To be fair there is no way that it can be compared to Elgar’s masterwork: and I do have to admit that I personally prefer the Somervell Concerto that is coupled on the Hyperion release (CDA67420- see review). However, Coleridge-Taylor’s Concerto is a work that is full of sunshine and light and colour: it is a descriptive work, not a confessional one. It must rate as one of the composer’s masterpieces.

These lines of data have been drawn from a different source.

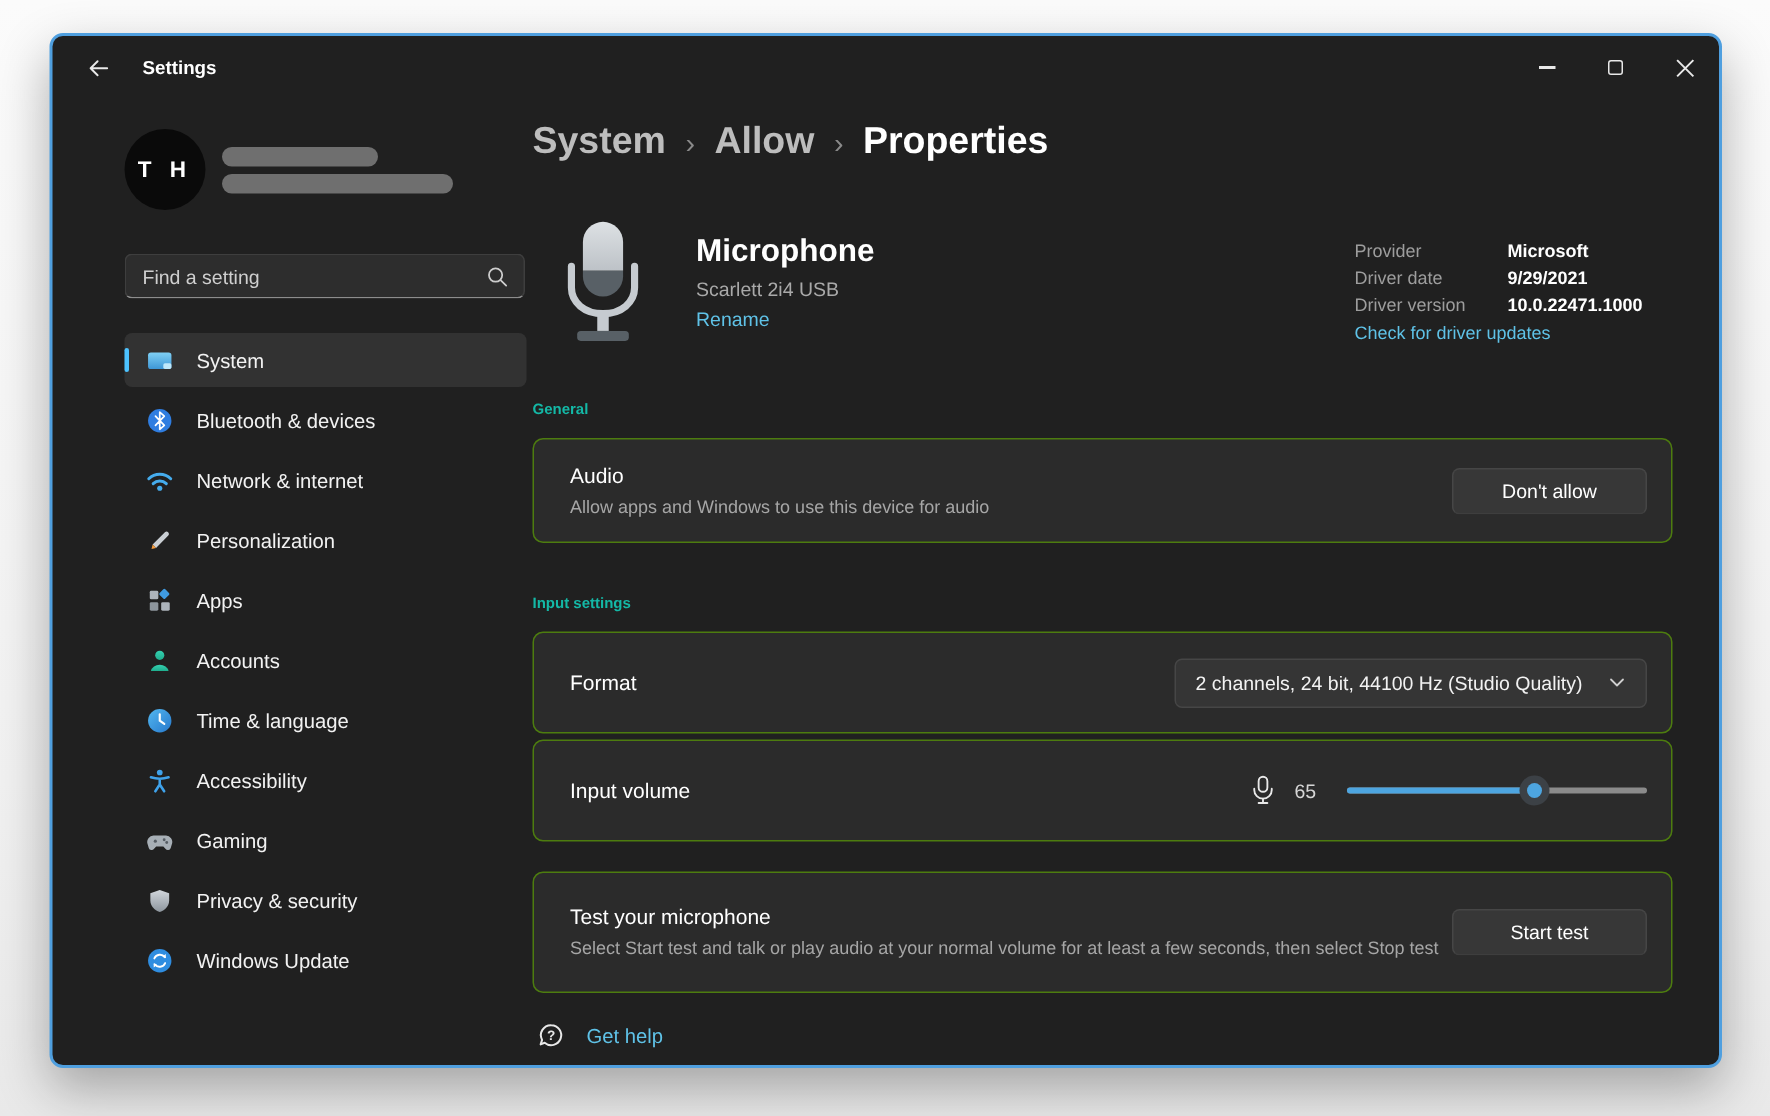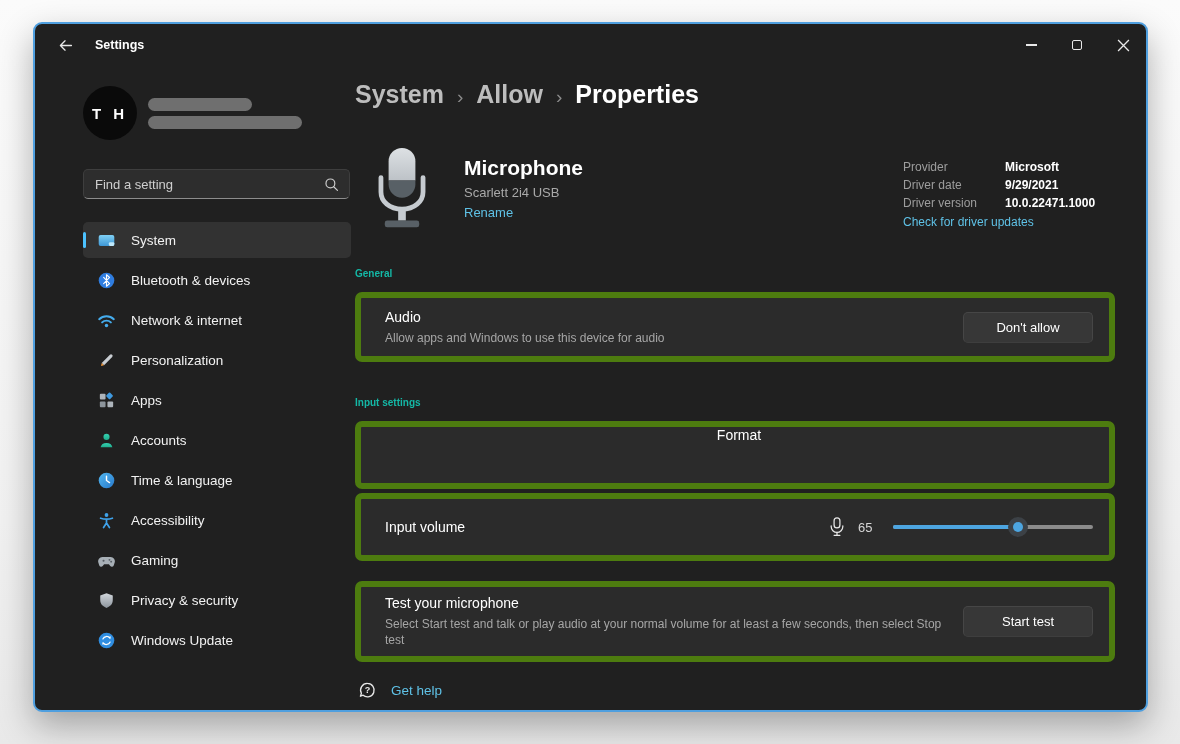--- a/index.html
+++ b/index.html
@@ -62,21 +62,21 @@
   .link{ color:var(--link,#5fc2e7); cursor:pointer; }
   .device-rename{ font-size:13px; margin-top:5px; display:inline-block; }
   .driver-block{ margin-left:auto; padding-top:14px; width:212px; }
   .driver-grid{ display:grid; grid-template-columns:88px auto; column-gap:14px; row-gap:4px; font-size:12px; }
   .drv-label{ color:#9d9d9d; }
   .drv-value{ color:#ffffff; font-weight:700; }
   .driver-link{ font-size:12px; margin-top:5px; display:inline-block; }
   .section-title{ position:absolute; left:320px; font-size:10px; font-weight:700; color:#14b8a6; }
   .card{
     position:absolute; left:320px; width:760px;
-    background:#2b2b2b; border:6px solid #4d7c0f; border-radius:7px;
+    background:#2b2b2b; border:1px solid #4d7c0f; border-radius:7px;
     display:flex; align-items:center; padding:0 16px 0 24px;
   }
   .card-text .card-title{ font-size:14px; color:#ffffff; }
   .card-text .card-desc{ font-size:12px; color:#a6a6a6; margin-top:5px; line-height:16px; }
   .card-text{ flex:1; }
   .btn{
     min-width:130px; height:31px; padding:0 14px;
     background:#373737; border:1px solid #464646; border-bottom-color:#3e3e3e;
     border-radius:5px; color:#ffffff; font-size:13px; font-family:"Liberation Sans", sans-serif;
     display:flex; align-items:center; justify-content:center; cursor:pointer;
@@ -323,23 +323,29 @@
   <div class="card" style="top:268px; height:70px;">
     <div class="card-text">
       <div class="card-title">Audio</div>
       <div class="card-desc">Allow apps and Windows to use this device for audio</div>
     </div>
     <button class="btn">Don't allow</button>
   </div>
 
   <div class="section-title" style="top:373px;">Input settings</div>
 
-  <div class="card" style="top:397px; height:68px;flex-direction:column;">
+  <div class="card" style="top:397px; height:68px;">
     <div class="card-text">
       <div class="card-title">Format</div>
+    </div>
+    <div class="dropdown">
+      <span>2 channels, 24 bit, 44100 Hz (Studio Quality)</span>
+      <svg width="12" height="12" viewBox="0 0 12 12">
+        <path d="M2 4 L6 8 L10 4" stroke="#cfcfcf" stroke-width="1.2" fill="none" stroke-linecap="round" stroke-linejoin="round"></path>
+      </svg>
     </div>
   </div>
 
   <div class="card" style="top:469px; height:68px;">
     <div class="card-text">
       <div class="card-title">Input volume</div>
     </div>
     <span class="vol-icon">
       <svg width="20" height="24" viewBox="0 0 24 26">
         <rect x="8.5" y="2" width="7" height="12" rx="3.5" fill="none" stroke="#e8e8e8" stroke-width="1.5"></rect>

The work is written in three contrasting, yet well balanced and consistent movements. The opening ‘allegro’ is a modified sonata form and commands our attention and our interest from the first bar to the last. Perhaps Dvorak and Mendelssohn are never too far away but Coleridge-Taylor has made this music his own. This is not a pastiche: it is an impressive exploration of the violinist’s technique and expression using a musical language that was appropriate to the period.
The slow movement is lovely – and although I loathe excerpting movements from symphonies and concertos I can see that this one will be heard ‘stand alone’ for some time to come. The programme notes point out that it is in the nature of a ‘love poem’ – which nods back to Hiawatha.
The last movement is perhaps the best – although I can hear some people saying that it is derivative. There is a good balance between the various episodes of the ‘rondo’ – including some wistful or reflective moments. However, the work concludes with an “impressive peroration [and] a triumphant conclusion.”
It would be wrong to regard the Legend and the Romance as makeweights – they are not. Both pieces are delightful miniatures that are definitely ‘children of their time’, but have a sufficient air of timelessness about them to make them worthy of the occasional airing in the concert hall and on CD.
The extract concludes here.